## Collected data
=-=-=
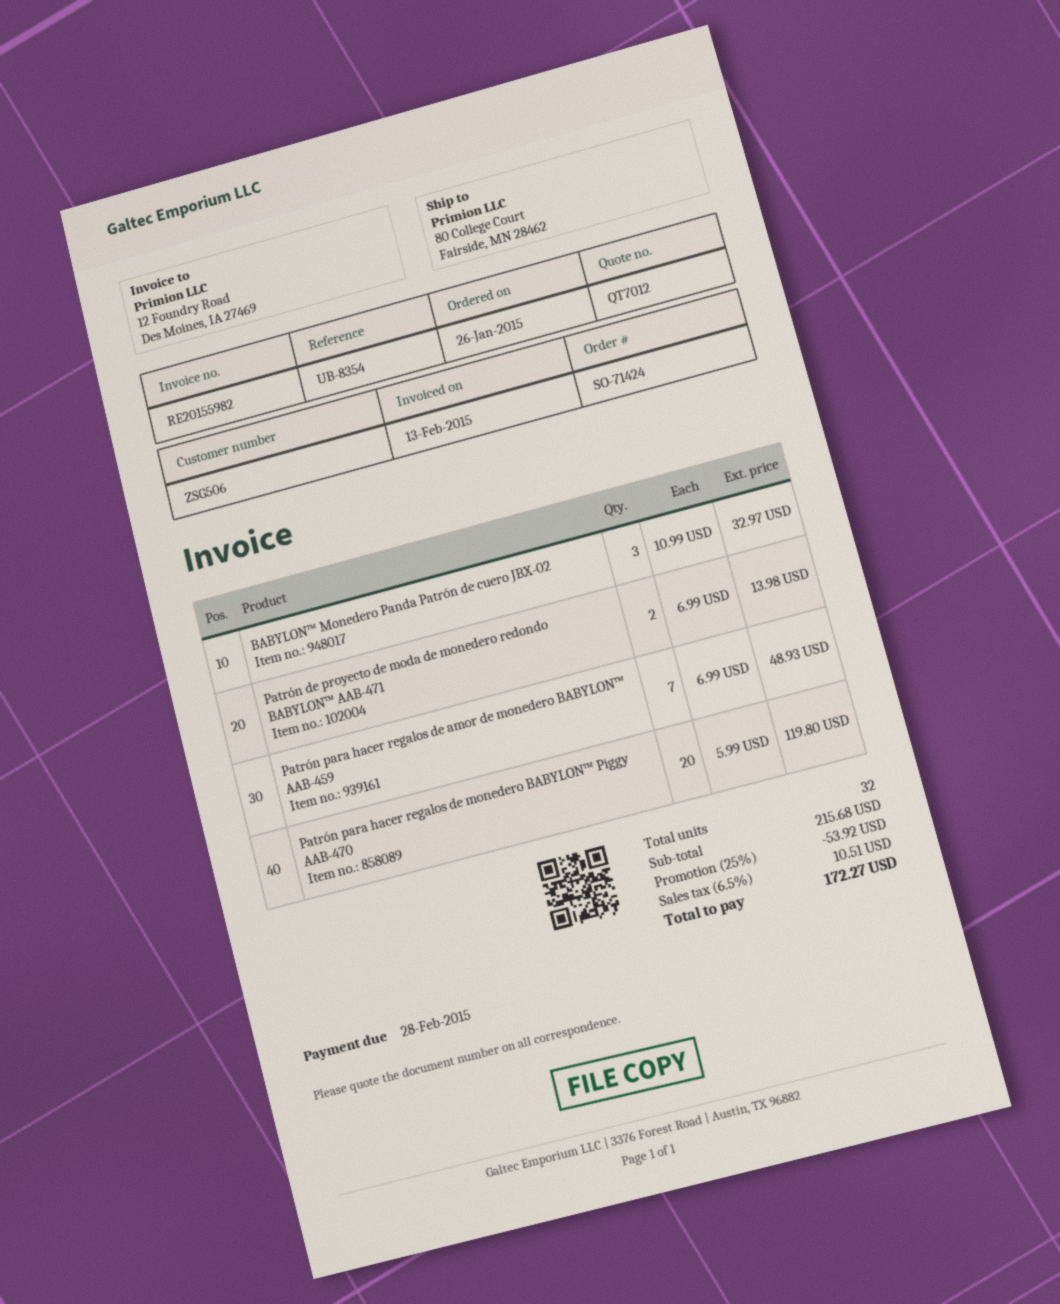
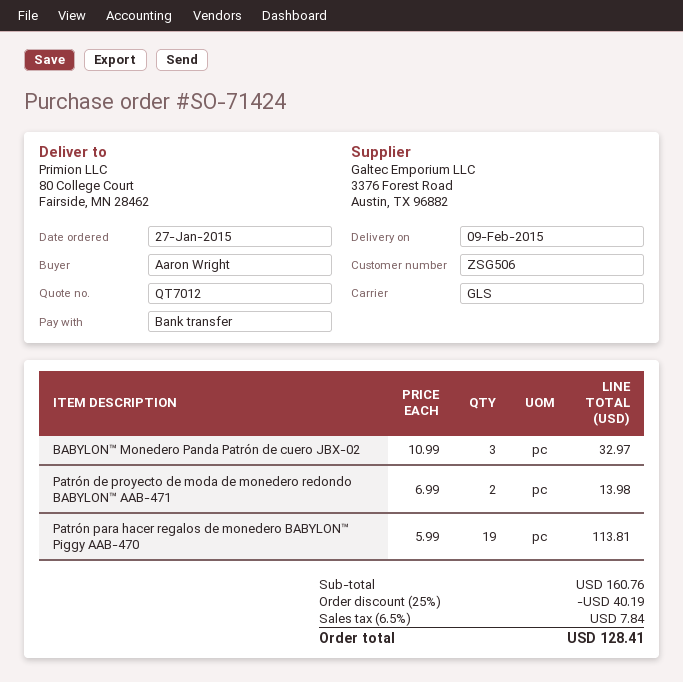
order date: 2015-01-26 -> 2015-01-27
Patrón para hacer regalos de amor de monedero BABYLON™ AAB-459: 7 x 6.99 = 48.93 -> none
Patrón para hacer regalos de monedero BABYLON™ Piggy AAB-470: 20 x 5.99 = 119.80 -> 19 x 5.99 = 113.81
subtotal: 215.68 -> 160.76
discount: 25% = 53.92 -> 25% = 40.19
tax: 6.5% = 10.51 -> 6.5% = 7.84
total: 172.27 -> 128.41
=-=-=
## Exercise objective
Write out each entry above once more, exactly as written, and drop the pictures.

## Answer area
order date: 2015-01-26 -> 2015-01-27
Patrón para hacer regalos de amor de monedero BABYLON™ AAB-459: 7 x 6.99 = 48.93 -> none
Patrón para hacer regalos de monedero BABYLON™ Piggy AAB-470: 20 x 5.99 = 119.80 -> 19 x 5.99 = 113.81
subtotal: 215.68 -> 160.76
discount: 25% = 53.92 -> 25% = 40.19
tax: 6.5% = 10.51 -> 6.5% = 7.84
total: 172.27 -> 128.41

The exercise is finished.